Soups are so easy to make and so great for an easy healthy meal all year round. As a poor college student it was hard to come up with a healthy alternative to mac and cheese. Salads got boring by Friday. Luckily I had a clever roommate who introduced me to this classic. You can mix, delete, add ingredients, there are no rules here! Use a big pot; I have no idea how much this recipe makes maybe eight bowls, or more. You can freeze what you can’t eat for a quick meal later.
- olive oil
- one onion chopped up
- two-three medium carrots, chopped up
- celery same goes
- half cup red pepper chopped
- half cup green pepper also chopped
Put a couple of tablespoons of olive oil in the pot. Warm it up. Then dump all the above ingredients in. Stir as it cooks for about five minutes until the onions get transparent looking. Then add:
- One big can (36 oz) of tomato sauce (or puree)
- Fill the can with water and add that
- Small (15 oz) can of your favorite beans (kidney, great northern, garbanzo)
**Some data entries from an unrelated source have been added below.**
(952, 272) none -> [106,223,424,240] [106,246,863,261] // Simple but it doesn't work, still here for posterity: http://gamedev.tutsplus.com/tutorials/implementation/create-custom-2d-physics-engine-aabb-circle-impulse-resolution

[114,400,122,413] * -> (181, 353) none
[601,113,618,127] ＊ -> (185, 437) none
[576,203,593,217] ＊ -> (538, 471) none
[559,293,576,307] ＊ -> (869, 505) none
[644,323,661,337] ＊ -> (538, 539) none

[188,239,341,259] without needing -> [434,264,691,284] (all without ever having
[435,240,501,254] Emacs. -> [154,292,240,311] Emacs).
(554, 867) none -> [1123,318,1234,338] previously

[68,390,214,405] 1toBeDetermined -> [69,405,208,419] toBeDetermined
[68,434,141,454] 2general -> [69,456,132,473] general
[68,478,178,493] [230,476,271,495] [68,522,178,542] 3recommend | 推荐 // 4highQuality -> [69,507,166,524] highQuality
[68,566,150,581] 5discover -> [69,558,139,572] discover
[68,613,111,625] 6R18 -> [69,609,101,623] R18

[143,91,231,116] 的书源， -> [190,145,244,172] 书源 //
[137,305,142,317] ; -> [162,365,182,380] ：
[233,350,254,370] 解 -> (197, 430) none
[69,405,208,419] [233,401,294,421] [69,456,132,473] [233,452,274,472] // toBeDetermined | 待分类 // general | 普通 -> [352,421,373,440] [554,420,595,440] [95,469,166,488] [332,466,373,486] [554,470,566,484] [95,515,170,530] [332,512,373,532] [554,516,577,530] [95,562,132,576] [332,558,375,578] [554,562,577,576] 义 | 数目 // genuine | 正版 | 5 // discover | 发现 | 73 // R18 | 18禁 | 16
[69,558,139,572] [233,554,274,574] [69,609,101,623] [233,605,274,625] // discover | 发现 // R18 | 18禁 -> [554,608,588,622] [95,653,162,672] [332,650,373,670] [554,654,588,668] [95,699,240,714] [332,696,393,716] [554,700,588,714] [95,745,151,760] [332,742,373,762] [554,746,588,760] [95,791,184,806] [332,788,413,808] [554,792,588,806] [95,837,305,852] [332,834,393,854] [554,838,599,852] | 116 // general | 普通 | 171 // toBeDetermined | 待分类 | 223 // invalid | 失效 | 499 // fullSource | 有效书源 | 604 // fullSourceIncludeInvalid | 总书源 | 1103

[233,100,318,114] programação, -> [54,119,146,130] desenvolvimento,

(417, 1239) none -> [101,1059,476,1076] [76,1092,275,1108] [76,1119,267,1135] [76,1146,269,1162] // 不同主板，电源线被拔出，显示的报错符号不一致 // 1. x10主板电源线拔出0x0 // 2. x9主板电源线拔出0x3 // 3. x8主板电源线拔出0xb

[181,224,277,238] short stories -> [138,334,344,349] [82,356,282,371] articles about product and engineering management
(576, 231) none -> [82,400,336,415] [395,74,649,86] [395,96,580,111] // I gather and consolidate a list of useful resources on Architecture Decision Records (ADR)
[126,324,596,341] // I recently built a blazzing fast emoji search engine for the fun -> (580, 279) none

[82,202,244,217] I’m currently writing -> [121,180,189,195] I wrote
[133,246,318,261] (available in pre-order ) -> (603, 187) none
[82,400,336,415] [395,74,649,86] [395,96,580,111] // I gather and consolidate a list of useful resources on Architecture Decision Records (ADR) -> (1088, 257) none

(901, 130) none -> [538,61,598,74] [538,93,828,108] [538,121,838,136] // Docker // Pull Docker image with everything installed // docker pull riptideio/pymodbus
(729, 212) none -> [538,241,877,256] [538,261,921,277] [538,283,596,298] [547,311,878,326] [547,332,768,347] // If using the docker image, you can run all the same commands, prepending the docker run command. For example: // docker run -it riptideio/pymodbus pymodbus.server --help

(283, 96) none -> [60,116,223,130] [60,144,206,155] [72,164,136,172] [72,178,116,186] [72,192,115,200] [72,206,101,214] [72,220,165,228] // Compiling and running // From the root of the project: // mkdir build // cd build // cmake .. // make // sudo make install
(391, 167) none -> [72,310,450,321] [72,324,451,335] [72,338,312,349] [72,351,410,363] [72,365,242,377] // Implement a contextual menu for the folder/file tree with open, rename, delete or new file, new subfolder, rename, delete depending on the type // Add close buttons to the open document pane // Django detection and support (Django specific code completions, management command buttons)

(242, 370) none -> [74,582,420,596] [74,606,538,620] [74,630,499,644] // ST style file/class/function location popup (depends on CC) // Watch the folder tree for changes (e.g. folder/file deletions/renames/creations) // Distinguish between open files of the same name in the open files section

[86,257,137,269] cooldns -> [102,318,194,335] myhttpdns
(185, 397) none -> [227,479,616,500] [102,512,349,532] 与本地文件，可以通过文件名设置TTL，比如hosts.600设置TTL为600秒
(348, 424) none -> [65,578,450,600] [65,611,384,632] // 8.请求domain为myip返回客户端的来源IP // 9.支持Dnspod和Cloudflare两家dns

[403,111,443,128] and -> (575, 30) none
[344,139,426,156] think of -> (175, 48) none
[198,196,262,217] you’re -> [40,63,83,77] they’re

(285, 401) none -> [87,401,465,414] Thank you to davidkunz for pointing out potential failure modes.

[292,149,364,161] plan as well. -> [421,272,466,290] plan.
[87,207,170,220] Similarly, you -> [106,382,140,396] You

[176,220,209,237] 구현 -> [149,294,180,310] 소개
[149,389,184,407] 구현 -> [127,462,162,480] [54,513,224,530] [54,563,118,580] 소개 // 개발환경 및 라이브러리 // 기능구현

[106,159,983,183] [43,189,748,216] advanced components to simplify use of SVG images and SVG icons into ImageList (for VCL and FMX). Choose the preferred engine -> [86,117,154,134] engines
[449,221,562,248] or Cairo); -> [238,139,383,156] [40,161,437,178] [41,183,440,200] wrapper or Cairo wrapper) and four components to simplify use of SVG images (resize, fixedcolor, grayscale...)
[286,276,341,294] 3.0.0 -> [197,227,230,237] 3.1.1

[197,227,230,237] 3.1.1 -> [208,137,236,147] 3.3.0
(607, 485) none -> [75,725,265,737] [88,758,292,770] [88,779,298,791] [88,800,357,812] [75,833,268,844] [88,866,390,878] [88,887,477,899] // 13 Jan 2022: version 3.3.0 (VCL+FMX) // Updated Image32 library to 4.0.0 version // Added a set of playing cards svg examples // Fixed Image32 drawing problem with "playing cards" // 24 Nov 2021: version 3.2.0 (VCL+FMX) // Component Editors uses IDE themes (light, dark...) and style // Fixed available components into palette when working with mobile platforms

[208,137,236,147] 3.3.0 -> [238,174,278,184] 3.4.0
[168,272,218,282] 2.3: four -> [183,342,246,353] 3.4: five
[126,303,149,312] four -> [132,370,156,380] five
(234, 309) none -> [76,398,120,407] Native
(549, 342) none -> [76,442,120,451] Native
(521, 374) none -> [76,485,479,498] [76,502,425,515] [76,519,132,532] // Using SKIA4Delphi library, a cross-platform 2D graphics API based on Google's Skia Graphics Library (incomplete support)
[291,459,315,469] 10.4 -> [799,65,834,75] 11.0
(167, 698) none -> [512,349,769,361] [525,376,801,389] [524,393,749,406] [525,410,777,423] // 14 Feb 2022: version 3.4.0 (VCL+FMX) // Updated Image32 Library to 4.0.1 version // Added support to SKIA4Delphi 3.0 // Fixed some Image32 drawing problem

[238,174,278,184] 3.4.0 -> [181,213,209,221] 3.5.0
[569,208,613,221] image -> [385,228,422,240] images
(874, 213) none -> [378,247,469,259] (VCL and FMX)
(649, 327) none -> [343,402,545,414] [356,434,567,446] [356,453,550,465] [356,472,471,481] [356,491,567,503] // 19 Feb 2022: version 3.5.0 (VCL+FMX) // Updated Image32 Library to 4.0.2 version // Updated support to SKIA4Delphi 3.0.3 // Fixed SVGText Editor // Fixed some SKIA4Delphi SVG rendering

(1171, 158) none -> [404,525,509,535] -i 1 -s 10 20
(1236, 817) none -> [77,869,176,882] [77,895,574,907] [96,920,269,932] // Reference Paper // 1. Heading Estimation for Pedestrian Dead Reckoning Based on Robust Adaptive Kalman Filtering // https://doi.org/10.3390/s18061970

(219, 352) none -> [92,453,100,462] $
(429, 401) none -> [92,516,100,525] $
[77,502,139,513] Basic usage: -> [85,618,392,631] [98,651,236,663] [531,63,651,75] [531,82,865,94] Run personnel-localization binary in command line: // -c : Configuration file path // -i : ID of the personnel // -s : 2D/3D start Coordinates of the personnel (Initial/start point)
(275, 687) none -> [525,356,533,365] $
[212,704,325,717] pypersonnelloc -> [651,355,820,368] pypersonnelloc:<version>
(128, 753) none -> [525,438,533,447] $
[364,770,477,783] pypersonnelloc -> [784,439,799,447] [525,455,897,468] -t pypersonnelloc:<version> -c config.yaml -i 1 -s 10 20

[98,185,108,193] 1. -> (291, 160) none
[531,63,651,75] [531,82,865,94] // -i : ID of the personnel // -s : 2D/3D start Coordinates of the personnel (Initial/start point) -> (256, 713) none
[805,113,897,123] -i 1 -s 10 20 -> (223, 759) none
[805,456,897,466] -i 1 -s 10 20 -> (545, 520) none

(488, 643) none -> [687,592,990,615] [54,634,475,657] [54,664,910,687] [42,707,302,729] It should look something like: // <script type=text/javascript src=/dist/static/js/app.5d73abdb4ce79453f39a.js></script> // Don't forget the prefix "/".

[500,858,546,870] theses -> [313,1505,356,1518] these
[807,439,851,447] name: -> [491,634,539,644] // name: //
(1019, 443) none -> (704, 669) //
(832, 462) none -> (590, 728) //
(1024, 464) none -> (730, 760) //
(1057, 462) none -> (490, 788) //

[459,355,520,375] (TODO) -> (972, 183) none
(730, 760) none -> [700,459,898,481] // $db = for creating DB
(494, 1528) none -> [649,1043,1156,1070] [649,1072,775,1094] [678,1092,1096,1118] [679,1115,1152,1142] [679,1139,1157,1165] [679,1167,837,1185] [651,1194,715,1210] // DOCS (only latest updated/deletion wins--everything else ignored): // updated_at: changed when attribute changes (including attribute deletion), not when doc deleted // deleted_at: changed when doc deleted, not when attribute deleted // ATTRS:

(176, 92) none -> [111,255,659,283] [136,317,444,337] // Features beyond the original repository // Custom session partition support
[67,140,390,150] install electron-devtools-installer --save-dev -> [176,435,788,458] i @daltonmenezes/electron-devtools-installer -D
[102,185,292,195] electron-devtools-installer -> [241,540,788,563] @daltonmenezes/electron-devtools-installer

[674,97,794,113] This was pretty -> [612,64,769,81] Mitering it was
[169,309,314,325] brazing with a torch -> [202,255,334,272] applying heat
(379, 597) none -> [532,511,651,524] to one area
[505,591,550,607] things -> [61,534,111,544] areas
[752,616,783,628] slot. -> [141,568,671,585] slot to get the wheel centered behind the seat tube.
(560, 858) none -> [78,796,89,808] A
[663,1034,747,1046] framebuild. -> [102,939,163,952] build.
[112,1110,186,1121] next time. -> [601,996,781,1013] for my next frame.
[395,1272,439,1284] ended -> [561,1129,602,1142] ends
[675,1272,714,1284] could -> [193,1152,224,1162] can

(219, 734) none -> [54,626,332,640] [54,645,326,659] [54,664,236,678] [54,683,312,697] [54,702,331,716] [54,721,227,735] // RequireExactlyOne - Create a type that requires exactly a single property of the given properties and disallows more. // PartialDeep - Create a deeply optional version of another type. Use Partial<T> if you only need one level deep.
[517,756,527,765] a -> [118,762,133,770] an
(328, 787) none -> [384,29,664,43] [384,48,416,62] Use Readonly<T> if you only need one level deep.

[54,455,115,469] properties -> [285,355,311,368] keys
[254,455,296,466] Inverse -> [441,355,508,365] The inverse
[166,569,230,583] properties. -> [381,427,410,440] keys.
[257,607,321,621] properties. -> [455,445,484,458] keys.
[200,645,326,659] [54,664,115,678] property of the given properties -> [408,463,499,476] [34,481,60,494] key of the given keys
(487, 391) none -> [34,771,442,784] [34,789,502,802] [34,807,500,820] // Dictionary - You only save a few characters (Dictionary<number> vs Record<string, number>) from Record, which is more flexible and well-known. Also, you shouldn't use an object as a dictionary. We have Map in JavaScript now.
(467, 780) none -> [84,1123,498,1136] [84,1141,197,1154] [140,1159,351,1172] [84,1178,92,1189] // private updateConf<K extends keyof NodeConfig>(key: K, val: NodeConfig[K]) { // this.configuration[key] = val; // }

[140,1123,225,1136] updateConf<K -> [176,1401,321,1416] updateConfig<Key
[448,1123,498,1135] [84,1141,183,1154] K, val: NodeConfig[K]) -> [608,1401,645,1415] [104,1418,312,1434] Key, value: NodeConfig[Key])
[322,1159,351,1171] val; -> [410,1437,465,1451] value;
Stir this as it heats up over medium heat. Now the fun starts. Select seasonings to your taste. Some of my favorites:
- Black pepper
- Red pepper flakes, if you like the heat
- Salt
- Freshly chopped garlic (three or more cloves) or garlic powder to taste
Herbs and enhancements. Options:
- sage
- thyme
- Herbes de Provence
- rosemary
- bay leaf
- a dash of red wine vinegar or balsamic
- A few spoonfuls of sugar
- A few spoonfuls of lemon juice
Add anything else you like:
Half a cup each of peas, green beans, corn, mushrooms
Half a cup of rice or pasta such as orzo, little elbow, risotto or bowtie macaroni
Half a cup or more of beans such as kidney, Great Northern or Cannelini
Check the consistency, add more water if it’s too thick. Let simmer for about an hour.
Grab some crackers, sprinkle a bit of shredded cheese on top or a dollop of sour cream and you’re good to go!